**Task statement:** From the listing that follows, reproduce only the lines from the one holding "text: 7-3 ->" through the one holding "text: 2-1 ->", both included, with no pictures.

***** Input *****

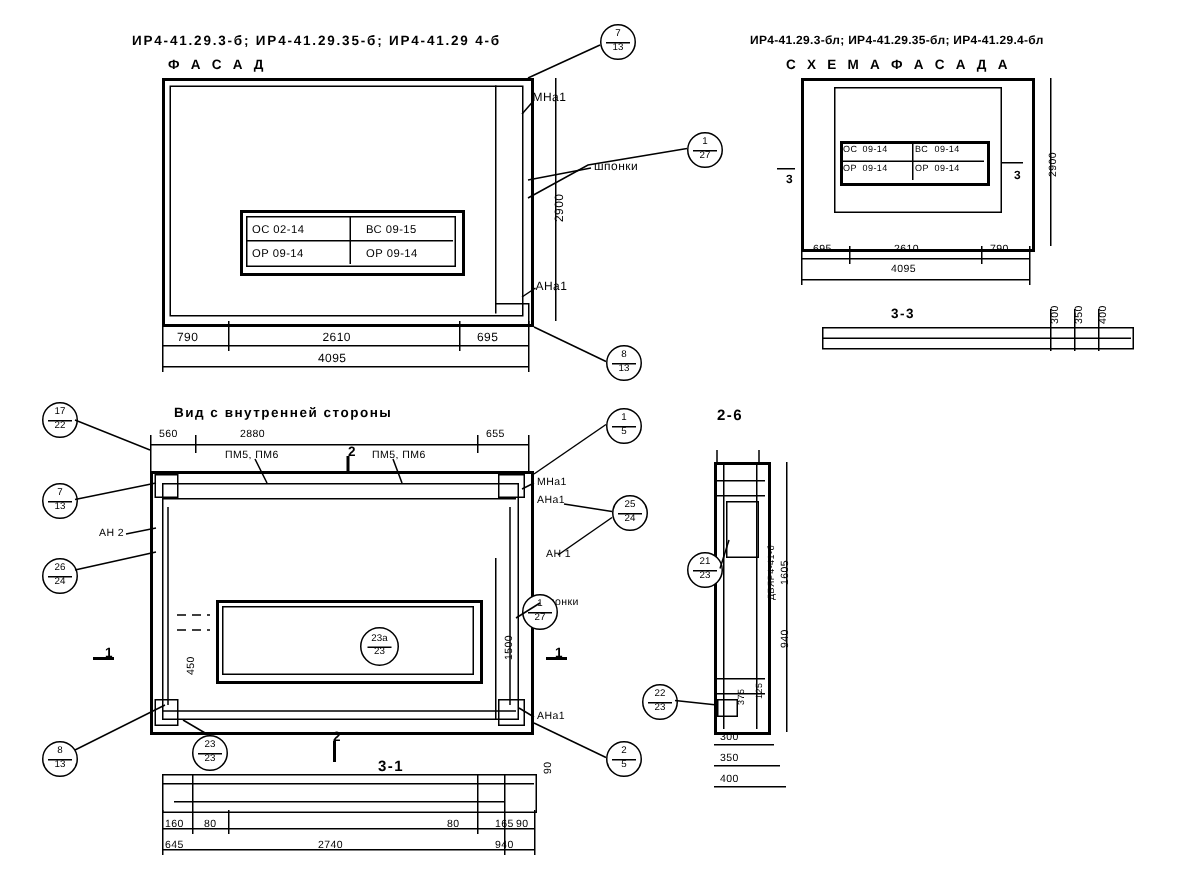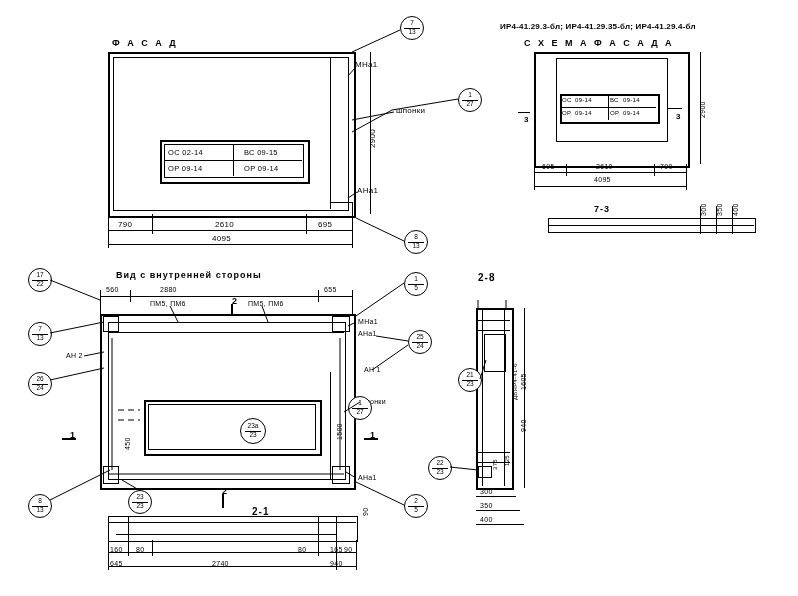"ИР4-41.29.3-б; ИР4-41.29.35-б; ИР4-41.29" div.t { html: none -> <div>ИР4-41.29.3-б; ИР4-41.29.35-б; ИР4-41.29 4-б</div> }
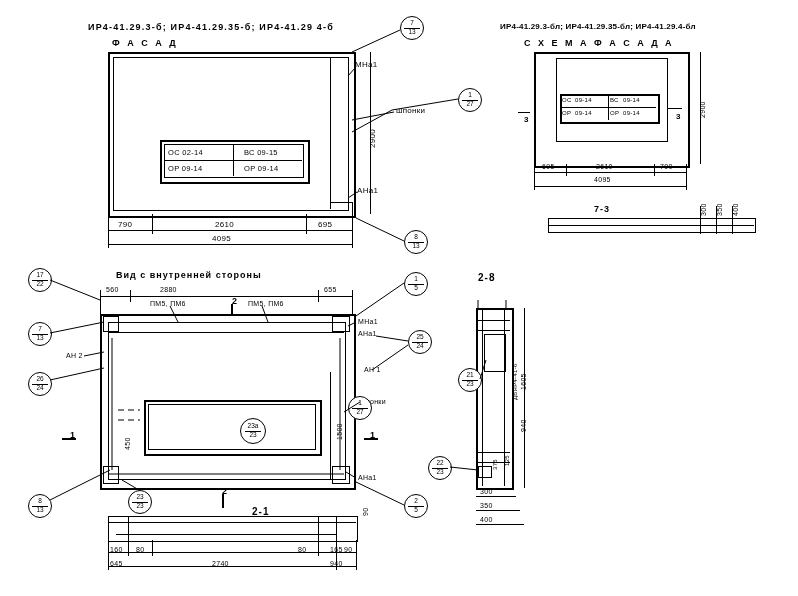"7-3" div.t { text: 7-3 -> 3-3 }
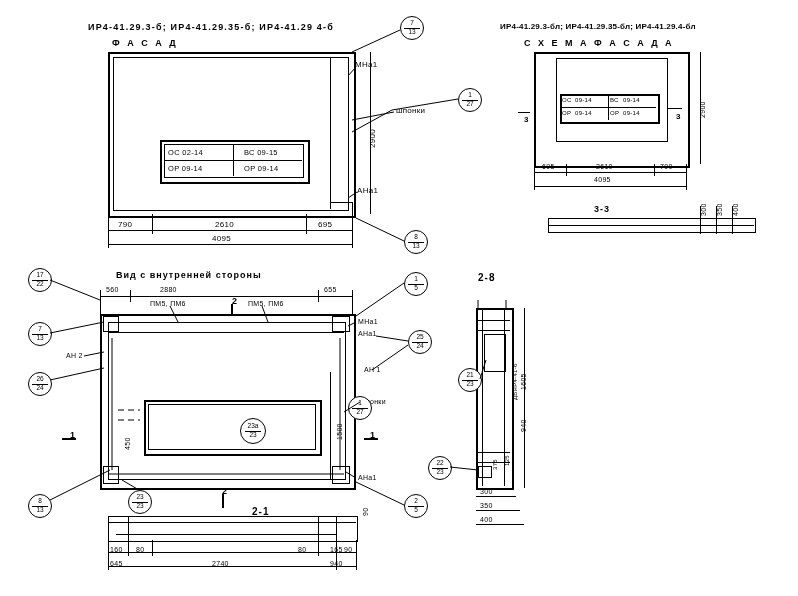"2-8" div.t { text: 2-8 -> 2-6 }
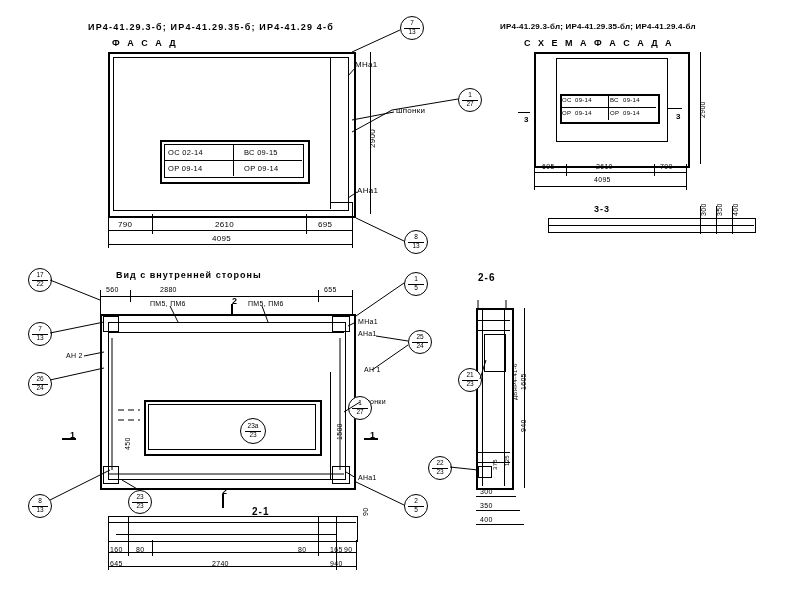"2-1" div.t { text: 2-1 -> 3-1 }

*****
***** Input *****

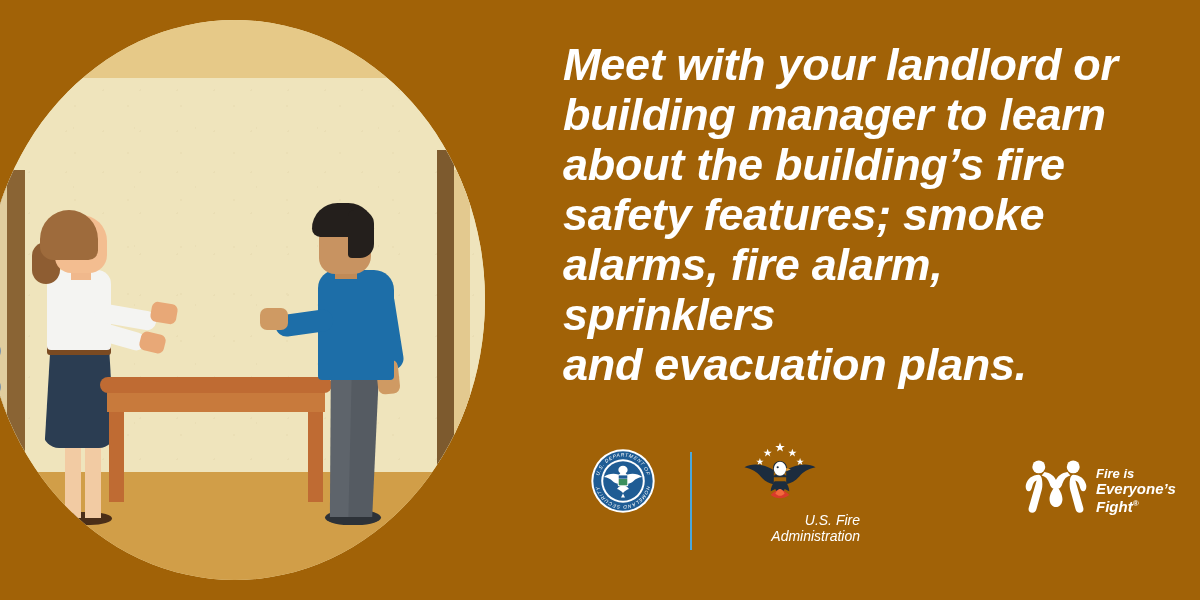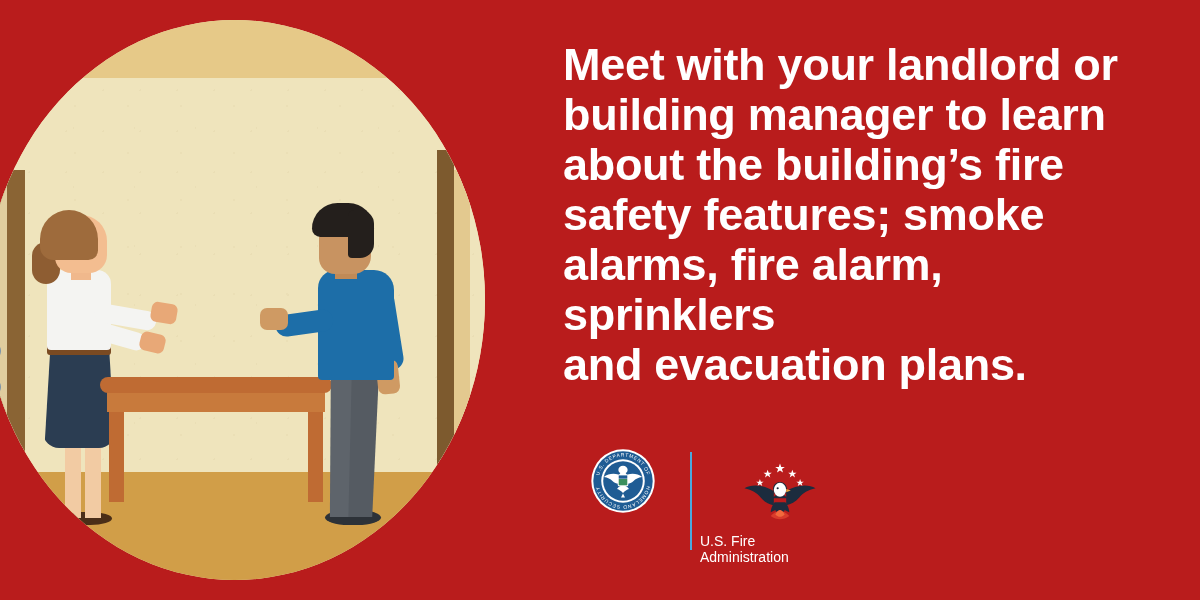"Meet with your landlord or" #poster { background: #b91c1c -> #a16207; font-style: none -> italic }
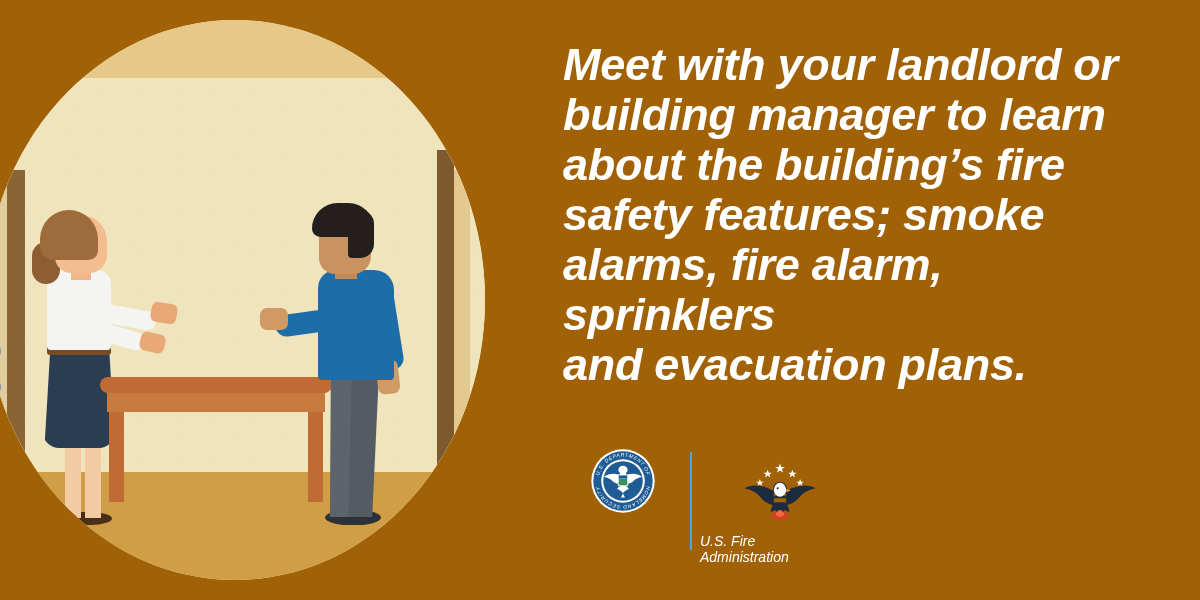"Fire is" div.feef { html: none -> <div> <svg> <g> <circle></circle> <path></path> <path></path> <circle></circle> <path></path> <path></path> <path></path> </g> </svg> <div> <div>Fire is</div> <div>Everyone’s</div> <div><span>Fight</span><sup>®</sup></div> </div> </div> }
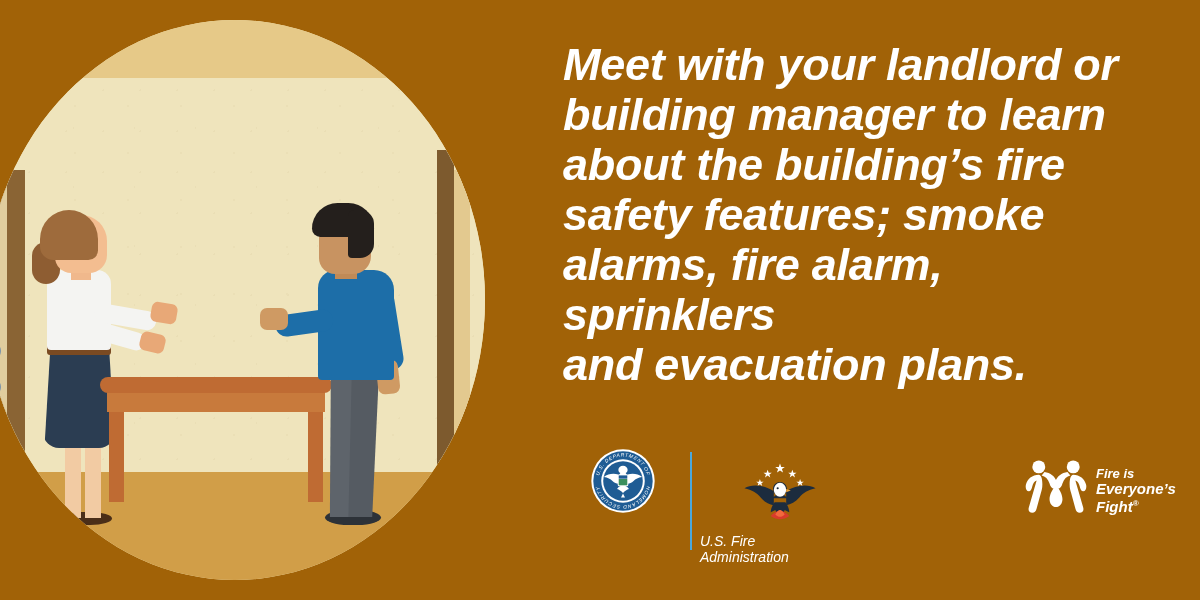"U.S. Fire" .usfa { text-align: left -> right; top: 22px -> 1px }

*****

**Answer to the exercise:**
"7-3" div.t { text: 7-3 -> 3-3 }
"2-8" div.t { text: 2-8 -> 2-6 }
"2-1" div.t { text: 2-1 -> 3-1 }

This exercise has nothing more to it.